◆ **RECORDS PROVIDED**:
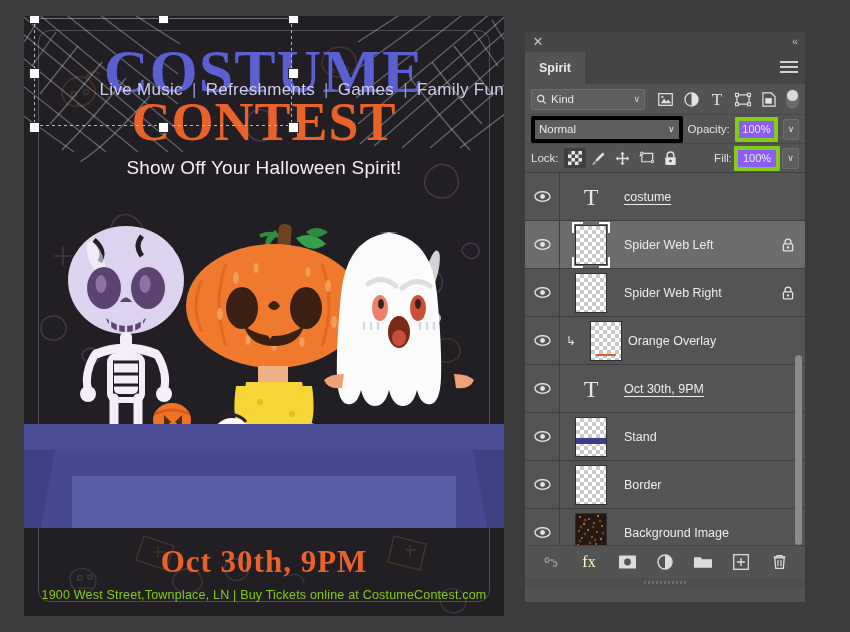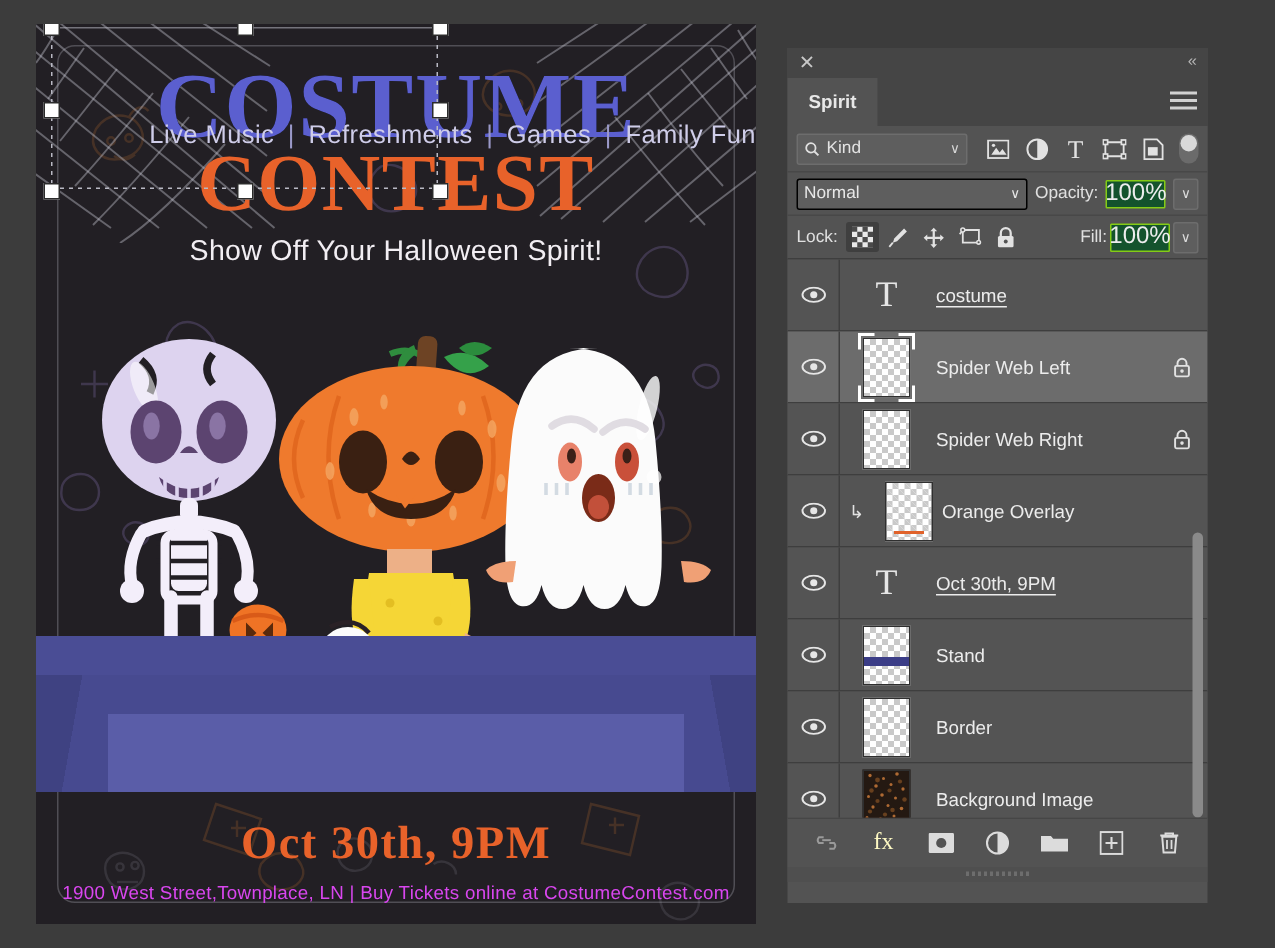--- a/index.html
+++ b/index.html
@@ -88,7 +88,7 @@
 
   .blendrow{height:28px;background:#535353;display:flex;align-items:center;padding:0 6px;gap:5px;
             border-bottom:1px solid #484848;}
-  .blend-sel{width:146px;height:19px;background:#5e5e5e;border:1px solid #000000;border-radius:2px;
+  .blend-sel{width:146px;height:19px;background:#5e5e5e;border:4px solid #000000;border-radius:2px;
      display:flex;align-items:center;padding:0 4px;color:#e8e8e8;font-size:11.5px;}
   .blend-sel .cv{margin-left:auto;font-size:9px;}
   .lbl{color:#e0e0e0;font-size:11.5px;}

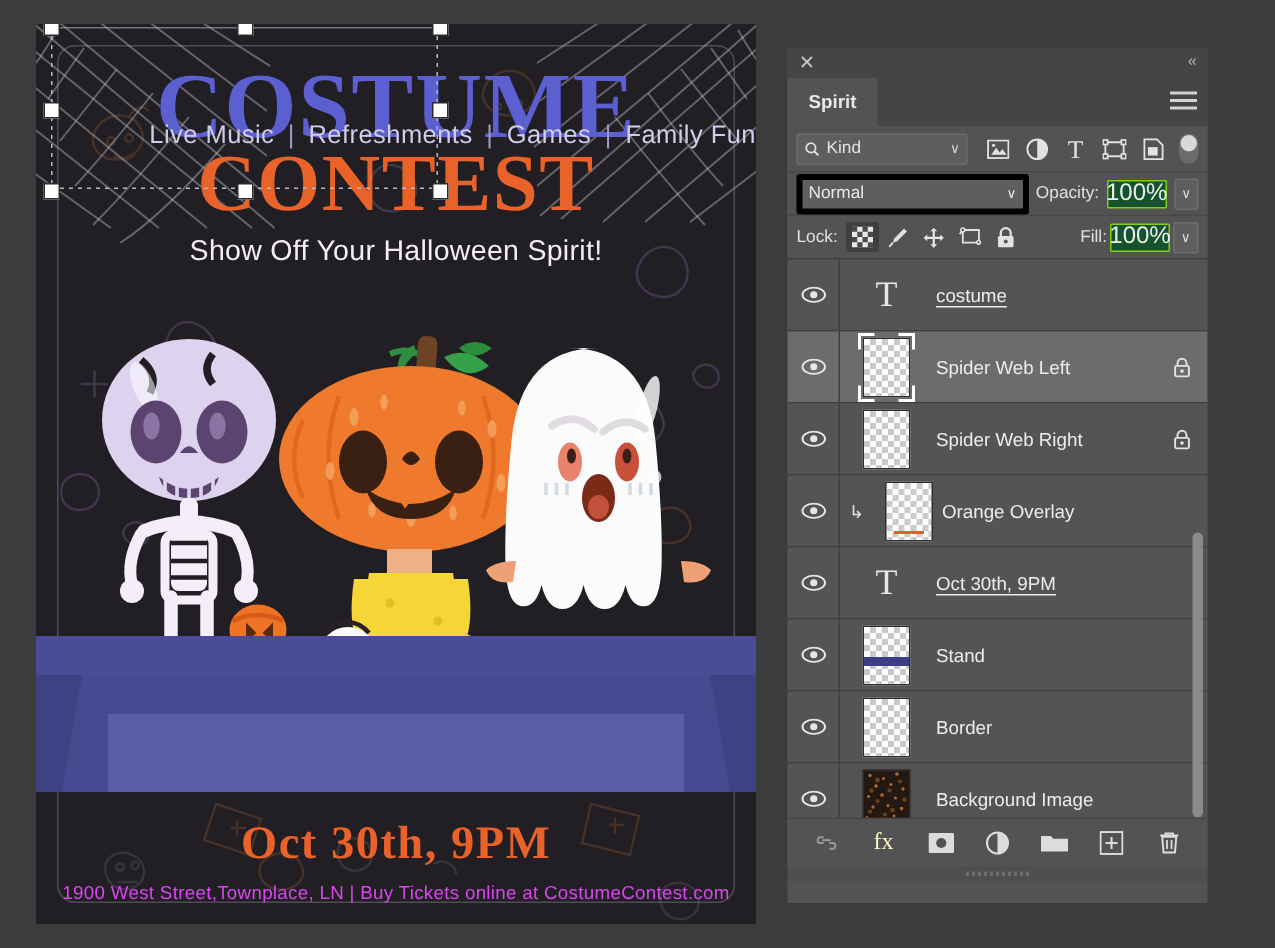--- a/index.html
+++ b/index.html
@@ -92,8 +92,8 @@
      display:flex;align-items:center;padding:0 4px;color:#e8e8e8;font-size:11.5px;}
   .blend-sel .cv{margin-left:auto;font-size:9px;}
   .lbl{color:#e0e0e0;font-size:11.5px;}
-  .num{width:38px;height:17px;background:#14532d;border:1px solid #84cc16;color:#ededed;
-       font-size:16px;display:flex;align-items:center;justify-content:center;border-radius:1px;}
+  .num{width:38px;height:17px;background:#8b5cf6;border:4px solid #84cc16;color:#ededed;
+       font-size:11px;display:flex;align-items:center;justify-content:center;border-radius:1px;}
   .cvbtn{width:15px;height:19px;background:#5e5e5e;border:1px solid #6d6d6d;border-radius:2px;
         display:flex;align-items:center;justify-content:center;color:#ddd;font-size:9px;}
 

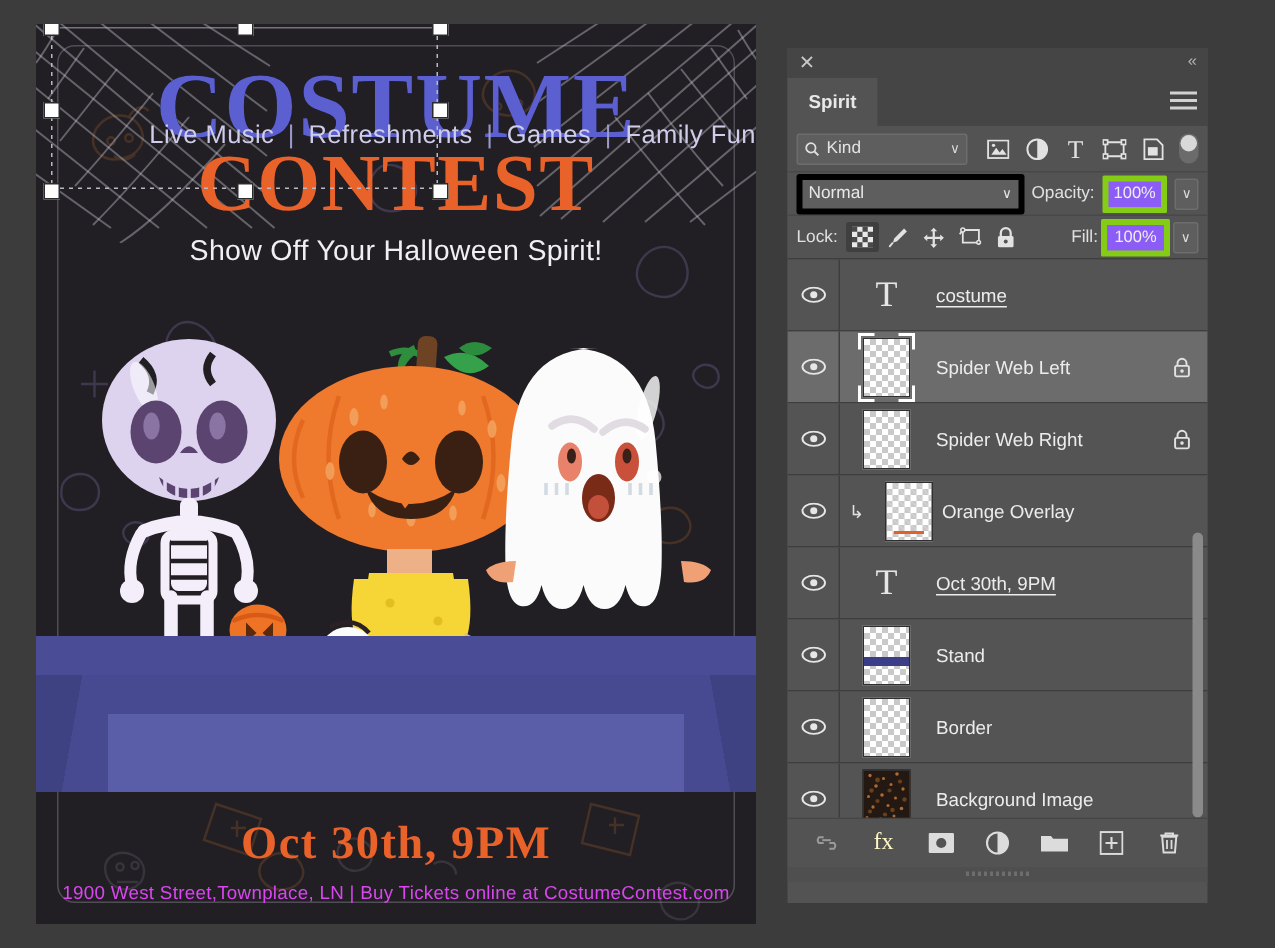--- a/index.html
+++ b/index.html
@@ -50,7 +50,7 @@
      font-family:"Liberation Serif", serif;font-weight:bold;color:#e8622a;
      font-size:31px;letter-spacing:1px;}
   .addr-line{position:absolute;left:0;right:0;top:572px;text-align:center;
-     color:#d946ef;font-size:12.5px;letter-spacing:.2px;}
+     color:#84cc16;font-size:12.5px;letter-spacing:.2px;}
 
   
   .sel-box{position:absolute;left:10px;top:2px;width:258px;height:108px;pointer-events:none;}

◆ **TASK DIRECTIONS**:
If a line in the records holds the string "background", count it, and give only the total.

◆ **EXERCISE OUTPUT**:
6